_ACTIVITY:_ Output every entry exactly as written, but omit the pictures.

_MATERIAL SUPPLIED:_
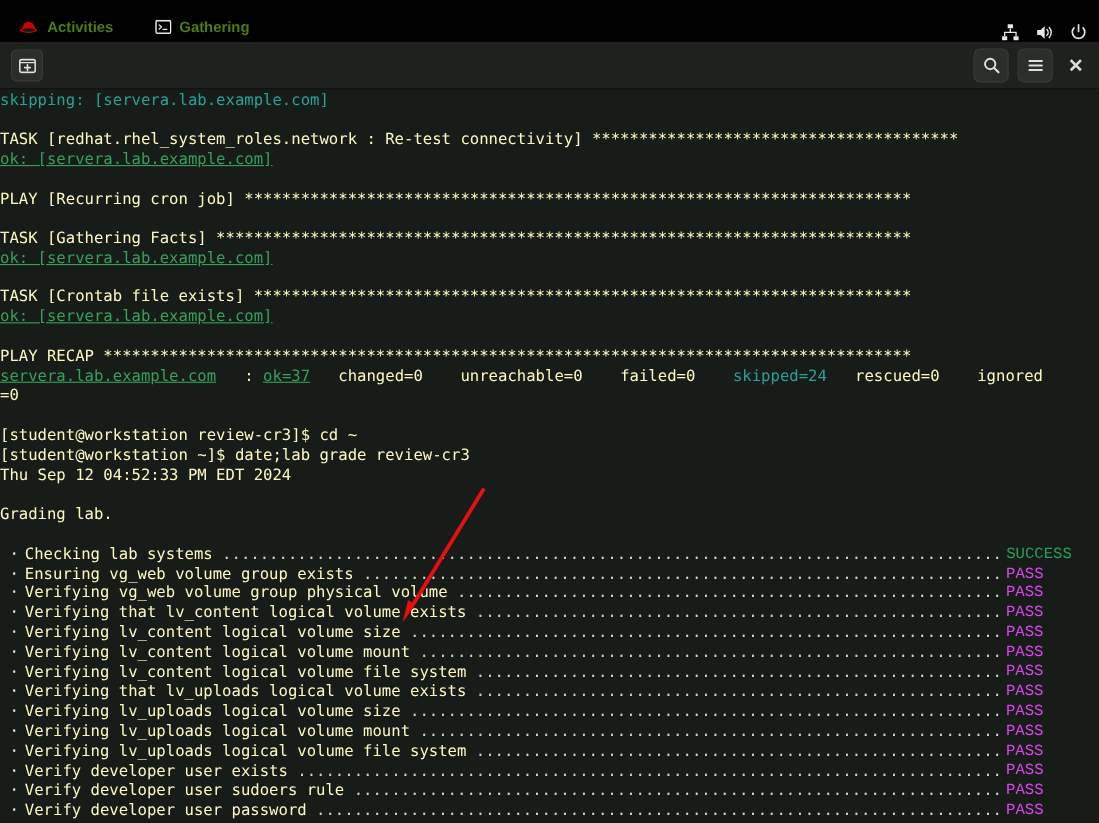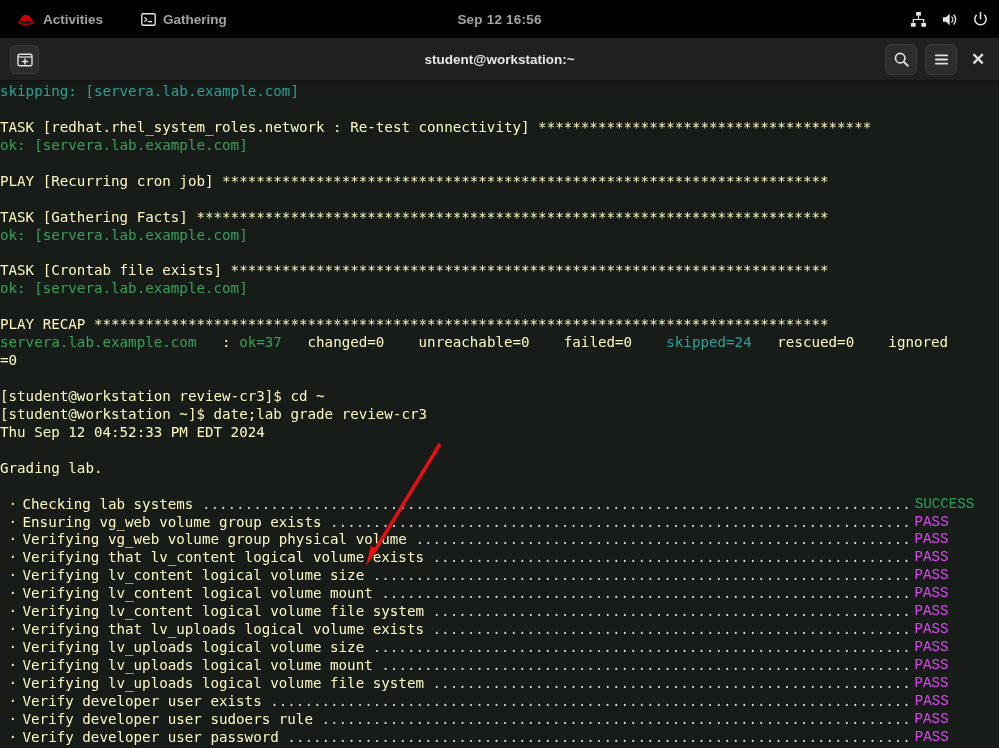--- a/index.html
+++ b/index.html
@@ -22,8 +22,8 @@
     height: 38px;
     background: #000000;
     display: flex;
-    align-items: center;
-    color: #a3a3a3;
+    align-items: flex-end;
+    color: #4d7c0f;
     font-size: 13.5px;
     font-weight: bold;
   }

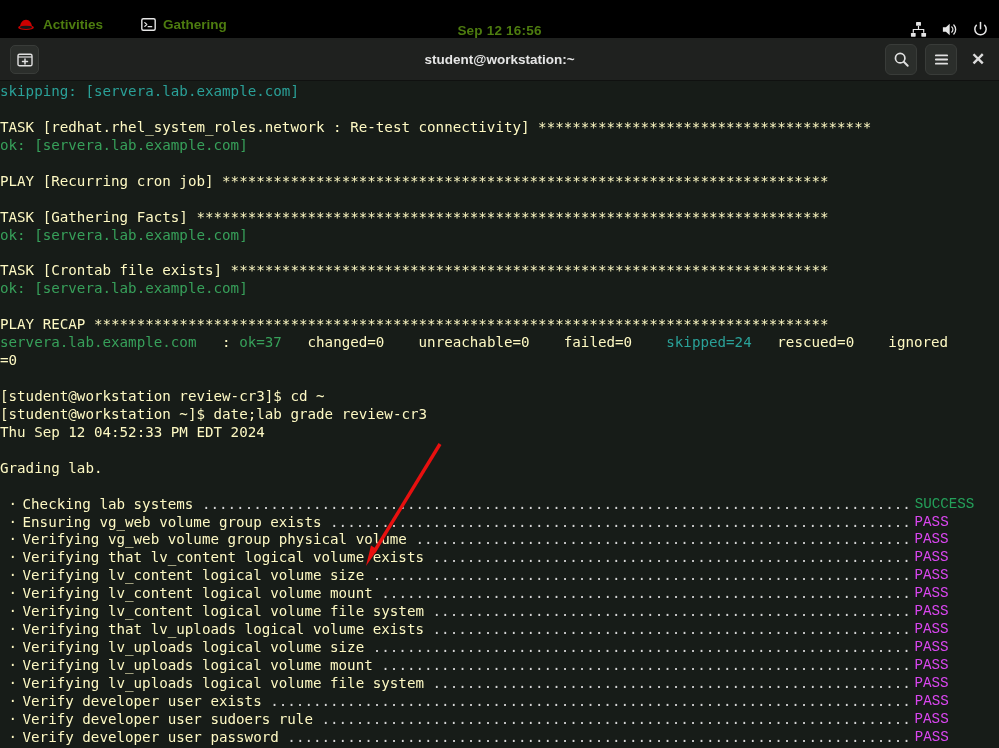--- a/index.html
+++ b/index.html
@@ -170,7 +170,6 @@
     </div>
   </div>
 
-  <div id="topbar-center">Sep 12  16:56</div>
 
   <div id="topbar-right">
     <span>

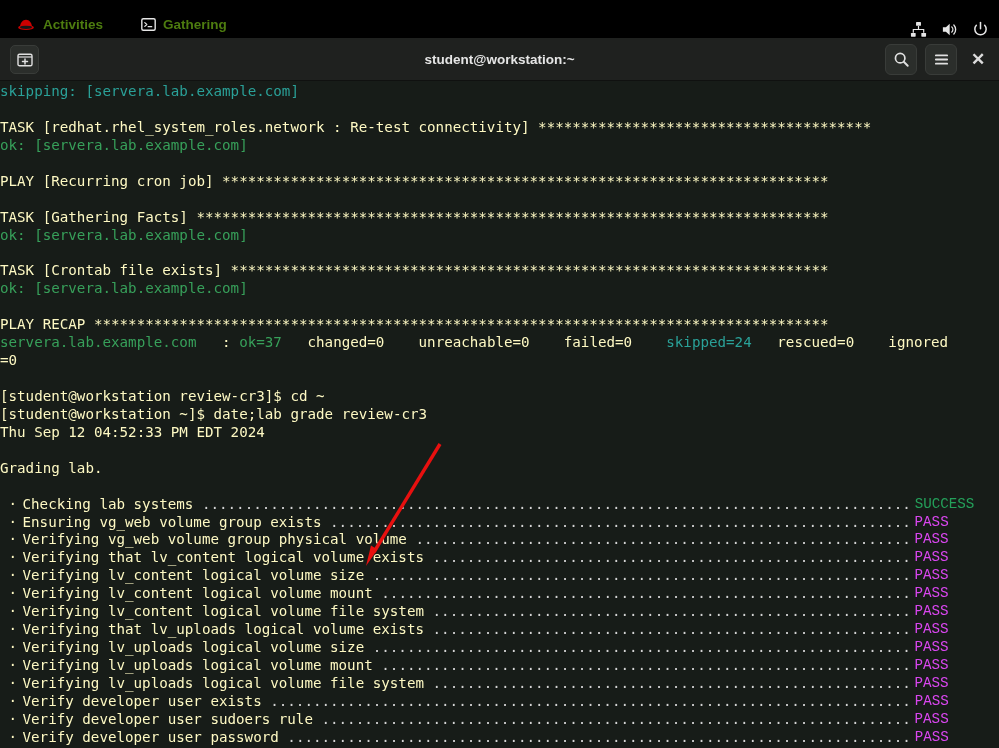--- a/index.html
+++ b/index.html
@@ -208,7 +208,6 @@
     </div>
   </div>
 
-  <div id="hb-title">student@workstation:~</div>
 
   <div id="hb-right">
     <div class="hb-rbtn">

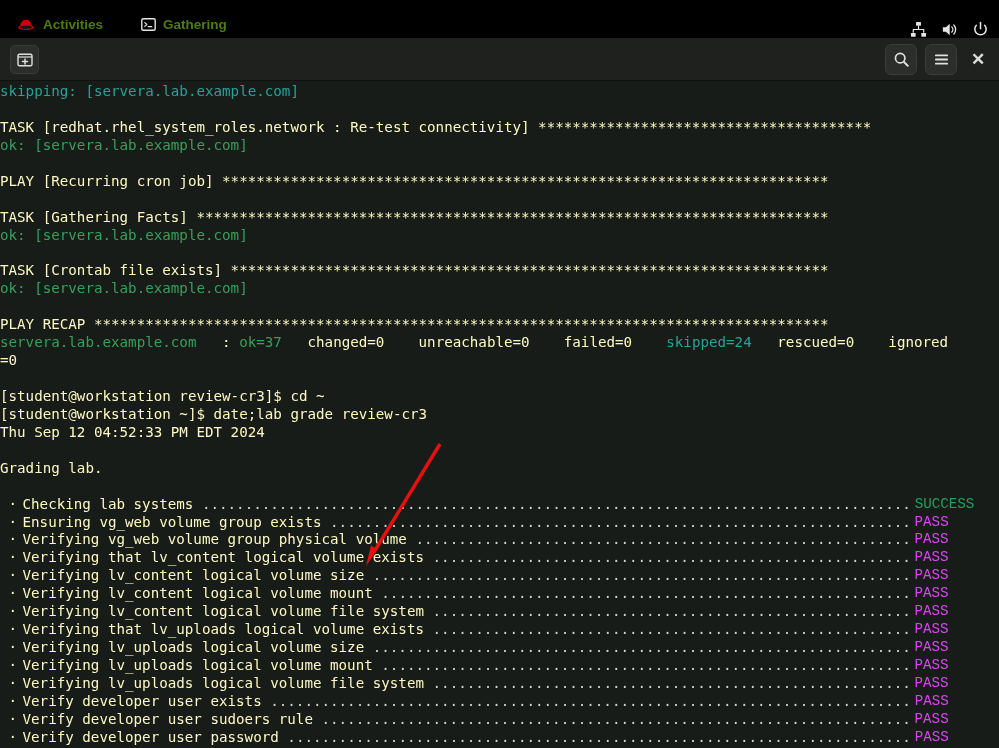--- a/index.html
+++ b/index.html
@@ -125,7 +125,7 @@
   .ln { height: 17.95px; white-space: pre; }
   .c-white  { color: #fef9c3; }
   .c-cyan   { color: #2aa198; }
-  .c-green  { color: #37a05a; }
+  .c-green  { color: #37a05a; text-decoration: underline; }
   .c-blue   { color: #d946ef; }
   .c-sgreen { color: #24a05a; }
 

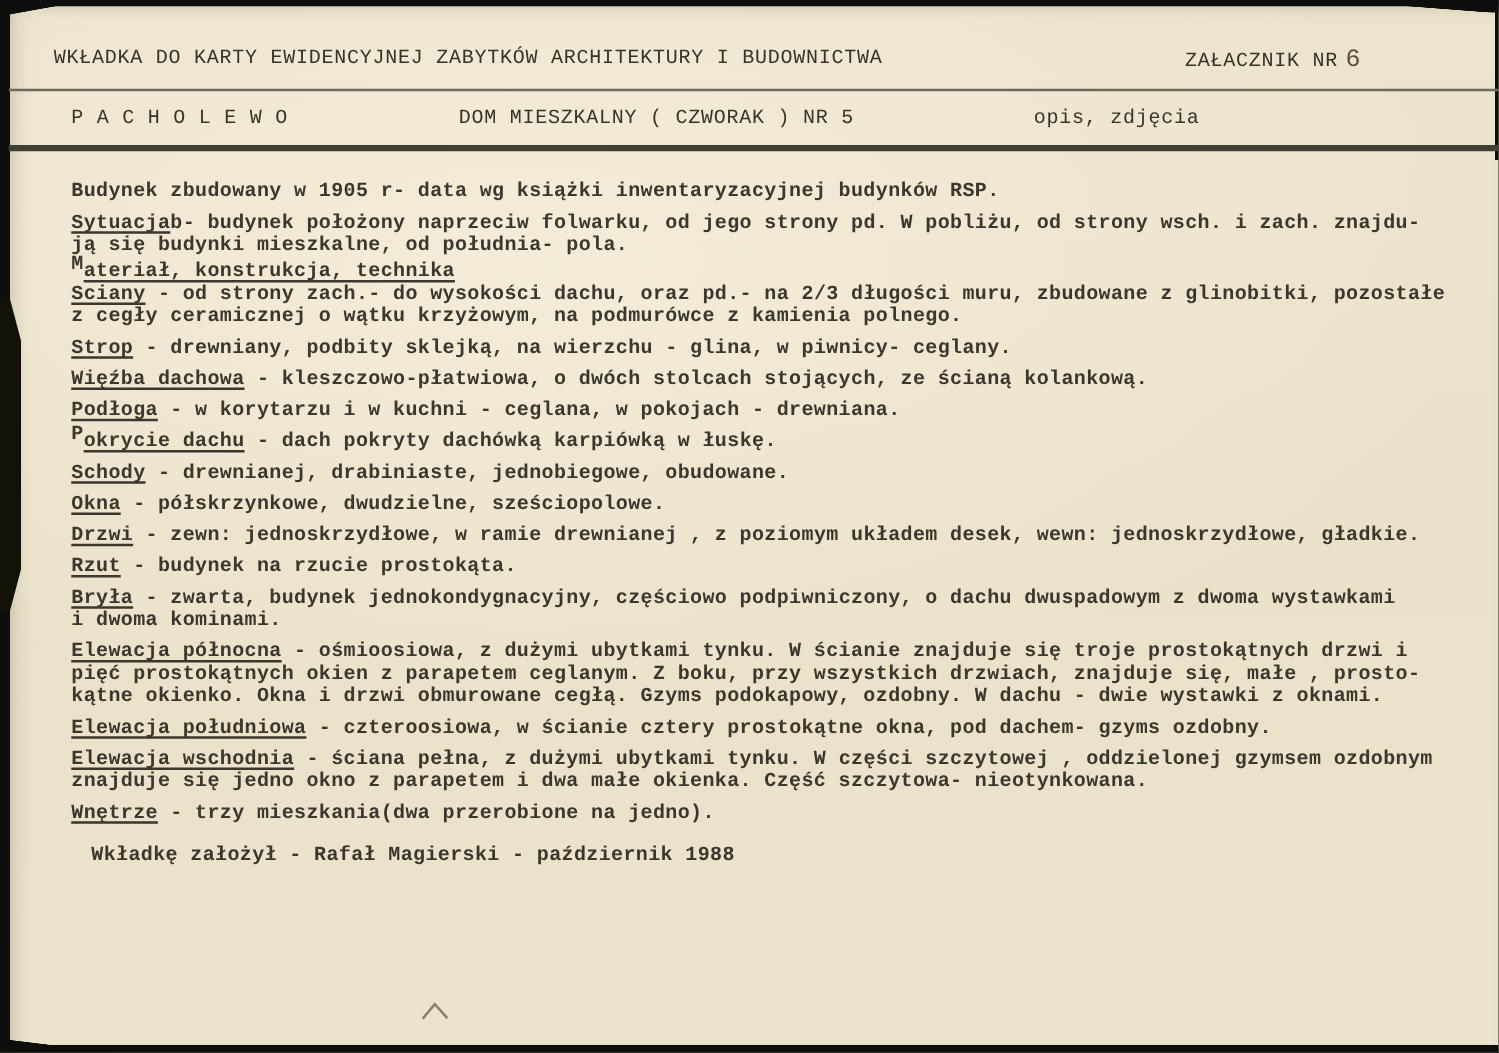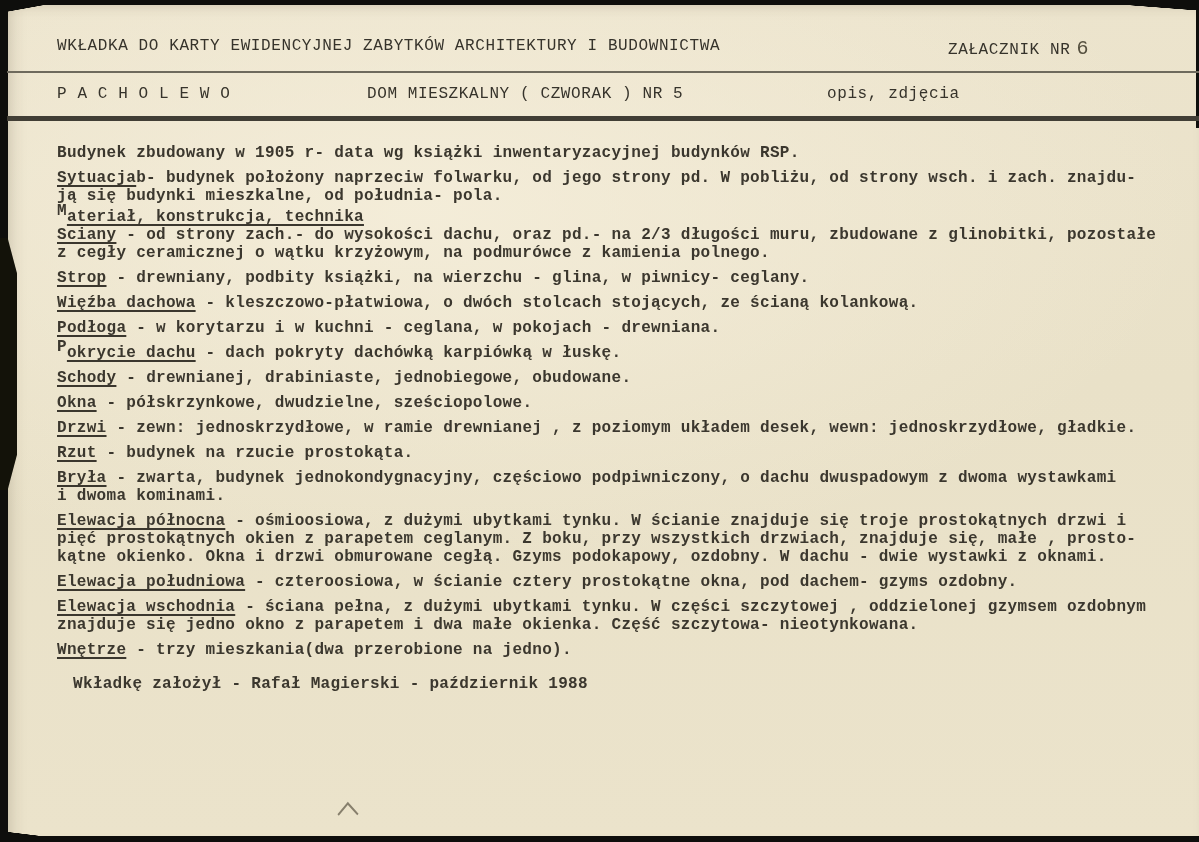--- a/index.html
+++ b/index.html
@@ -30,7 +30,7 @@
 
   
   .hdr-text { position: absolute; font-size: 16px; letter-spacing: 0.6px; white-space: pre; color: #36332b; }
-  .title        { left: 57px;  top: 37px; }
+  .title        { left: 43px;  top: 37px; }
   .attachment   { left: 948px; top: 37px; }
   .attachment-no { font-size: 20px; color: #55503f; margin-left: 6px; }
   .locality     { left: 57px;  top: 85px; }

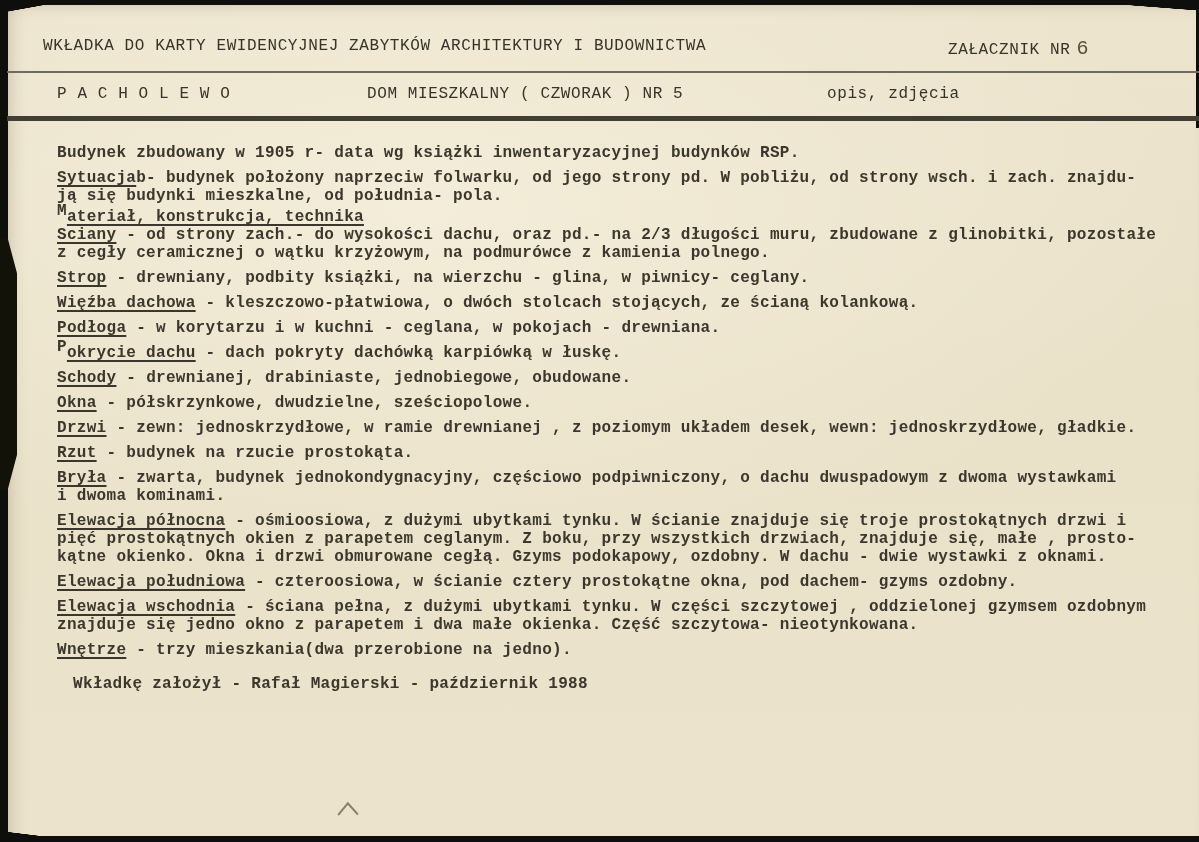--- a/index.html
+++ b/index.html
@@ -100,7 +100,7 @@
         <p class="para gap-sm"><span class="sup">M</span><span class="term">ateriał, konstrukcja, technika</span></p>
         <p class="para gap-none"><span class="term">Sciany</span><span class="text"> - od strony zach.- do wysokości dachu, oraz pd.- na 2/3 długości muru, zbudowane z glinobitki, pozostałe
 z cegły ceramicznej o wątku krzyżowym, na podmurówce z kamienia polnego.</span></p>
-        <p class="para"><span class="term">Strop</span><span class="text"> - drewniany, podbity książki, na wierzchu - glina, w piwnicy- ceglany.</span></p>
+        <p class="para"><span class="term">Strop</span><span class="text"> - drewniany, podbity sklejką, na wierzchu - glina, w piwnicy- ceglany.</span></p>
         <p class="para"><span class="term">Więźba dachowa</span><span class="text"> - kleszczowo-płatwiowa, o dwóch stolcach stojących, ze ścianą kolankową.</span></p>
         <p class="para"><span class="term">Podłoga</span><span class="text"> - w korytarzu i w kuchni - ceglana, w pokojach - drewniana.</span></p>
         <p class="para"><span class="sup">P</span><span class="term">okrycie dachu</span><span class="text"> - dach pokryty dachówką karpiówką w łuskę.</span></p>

_OUTPUT BELOW:_
--- a/index.html
+++ b/index.html
@@ -22,8 +22,8 @@
     height: 38px;
     background: #000000;
     display: flex;
-    align-items: center;
-    color: #a3a3a3;
+    align-items: flex-end;
+    color: #4d7c0f;
     font-size: 13.5px;
     font-weight: bold;
   }

--- a/index.html
+++ b/index.html
@@ -170,7 +170,6 @@
     </div>
   </div>
 
-  <div id="topbar-center">Sep 12  16:56</div>
 
   <div id="topbar-right">
     <span>

--- a/index.html
+++ b/index.html
@@ -208,7 +208,6 @@
     </div>
   </div>
 
-  <div id="hb-title">student@workstation:~</div>
 
   <div id="hb-right">
     <div class="hb-rbtn">

--- a/index.html
+++ b/index.html
@@ -125,7 +125,7 @@
   .ln { height: 17.95px; white-space: pre; }
   .c-white  { color: #fef9c3; }
   .c-cyan   { color: #2aa198; }
-  .c-green  { color: #37a05a; }
+  .c-green  { color: #37a05a; text-decoration: underline; }
   .c-blue   { color: #d946ef; }
   .c-sgreen { color: #24a05a; }
 

--- a/index.html
+++ b/index.html
@@ -30,7 +30,7 @@
 
   
   .hdr-text { position: absolute; font-size: 16px; letter-spacing: 0.6px; white-space: pre; color: #36332b; }
-  .title        { left: 57px;  top: 37px; }
+  .title        { left: 43px;  top: 37px; }
   .attachment   { left: 948px; top: 37px; }
   .attachment-no { font-size: 20px; color: #55503f; margin-left: 6px; }
   .locality     { left: 57px;  top: 85px; }

--- a/index.html
+++ b/index.html
@@ -100,7 +100,7 @@
         <p class="para gap-sm"><span class="sup">M</span><span class="term">ateriał, konstrukcja, technika</span></p>
         <p class="para gap-none"><span class="term">Sciany</span><span class="text"> - od strony zach.- do wysokości dachu, oraz pd.- na 2/3 długości muru, zbudowane z glinobitki, pozostałe
 z cegły ceramicznej o wątku krzyżowym, na podmurówce z kamienia polnego.</span></p>
-        <p class="para"><span class="term">Strop</span><span class="text"> - drewniany, podbity książki, na wierzchu - glina, w piwnicy- ceglany.</span></p>
+        <p class="para"><span class="term">Strop</span><span class="text"> - drewniany, podbity sklejką, na wierzchu - glina, w piwnicy- ceglany.</span></p>
         <p class="para"><span class="term">Więźba dachowa</span><span class="text"> - kleszczowo-płatwiowa, o dwóch stolcach stojących, ze ścianą kolankową.</span></p>
         <p class="para"><span class="term">Podłoga</span><span class="text"> - w korytarzu i w kuchni - ceglana, w pokojach - drewniana.</span></p>
         <p class="para"><span class="sup">P</span><span class="term">okrycie dachu</span><span class="text"> - dach pokryty dachówką karpiówką w łuskę.</span></p>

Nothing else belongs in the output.